## EXTRACTED DATA
"""

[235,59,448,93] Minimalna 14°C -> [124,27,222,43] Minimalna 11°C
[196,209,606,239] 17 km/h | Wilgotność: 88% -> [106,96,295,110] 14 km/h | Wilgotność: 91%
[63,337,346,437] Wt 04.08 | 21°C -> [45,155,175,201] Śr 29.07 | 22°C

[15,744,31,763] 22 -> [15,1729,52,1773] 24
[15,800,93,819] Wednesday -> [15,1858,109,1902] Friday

"""
"""

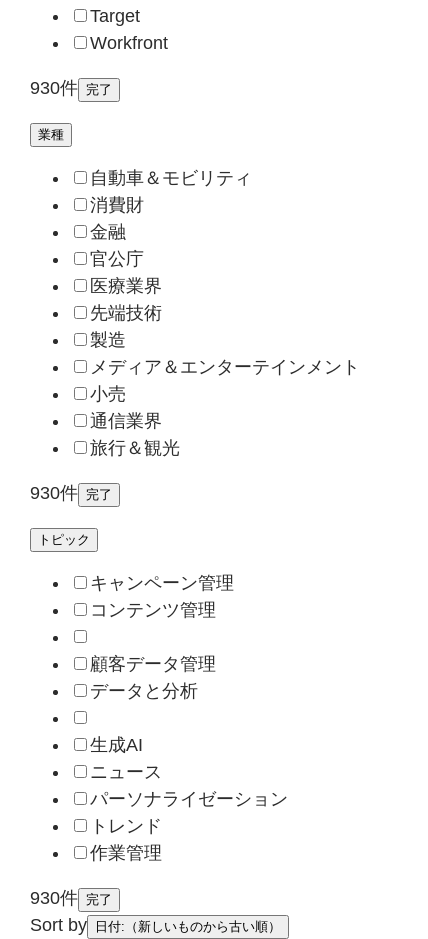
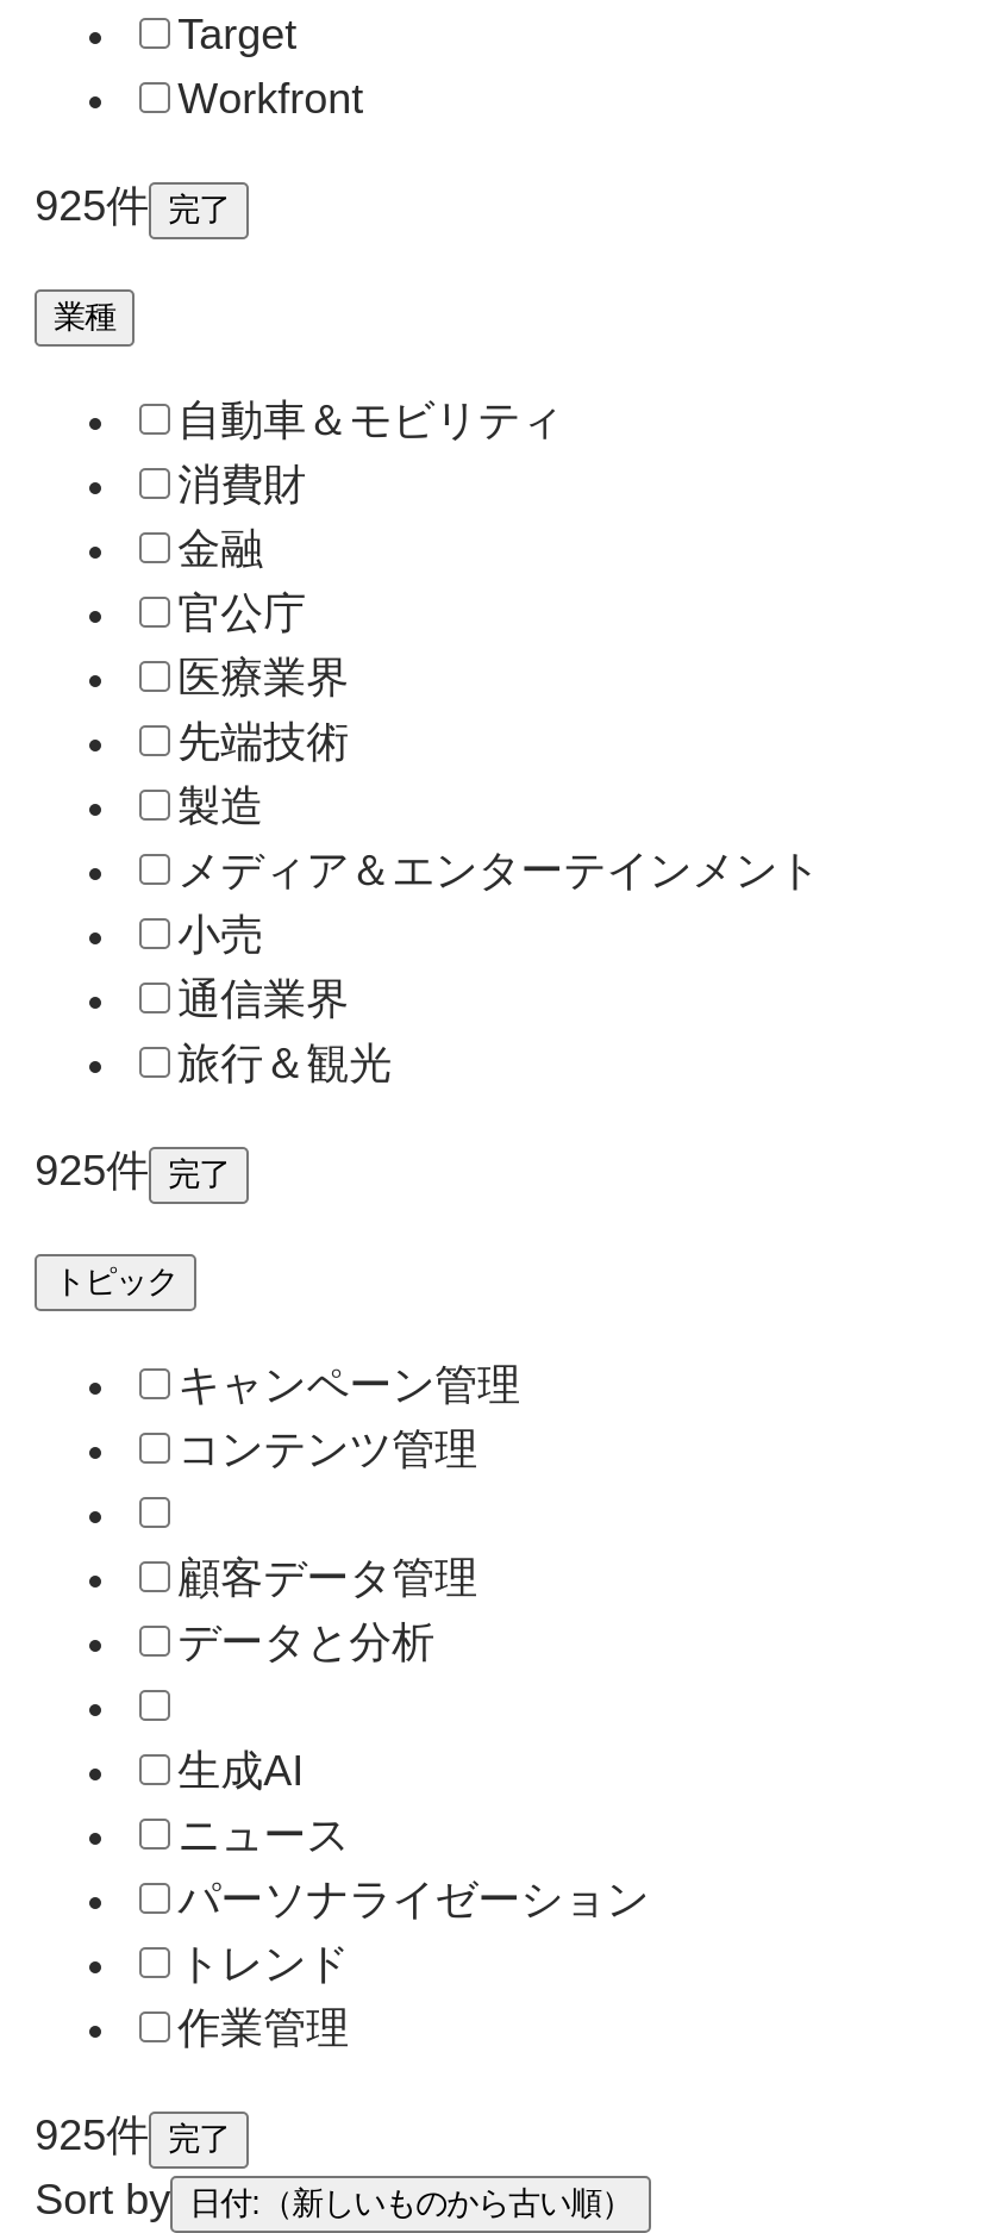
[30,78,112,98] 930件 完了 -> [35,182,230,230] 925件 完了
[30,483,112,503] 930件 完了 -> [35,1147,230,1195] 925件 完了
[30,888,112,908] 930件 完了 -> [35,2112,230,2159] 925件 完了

"""

## ABOUT THIS EXERCISE
Using the records above, restate word for word the lines from the one with "[235,59,448,93] Minimalna 14°C" through the one with "[15,800,93,819] Wednesday ->", both included.

## RESPONSE BELOW
[235,59,448,93] Minimalna 14°C -> [124,27,222,43] Minimalna 11°C
[196,209,606,239] 17 km/h | Wilgotność: 88% -> [106,96,295,110] 14 km/h | Wilgotność: 91%
[63,337,346,437] Wt 04.08 | 21°C -> [45,155,175,201] Śr 29.07 | 22°C

[15,744,31,763] 22 -> [15,1729,52,1773] 24
[15,800,93,819] Wednesday -> [15,1858,109,1902] Friday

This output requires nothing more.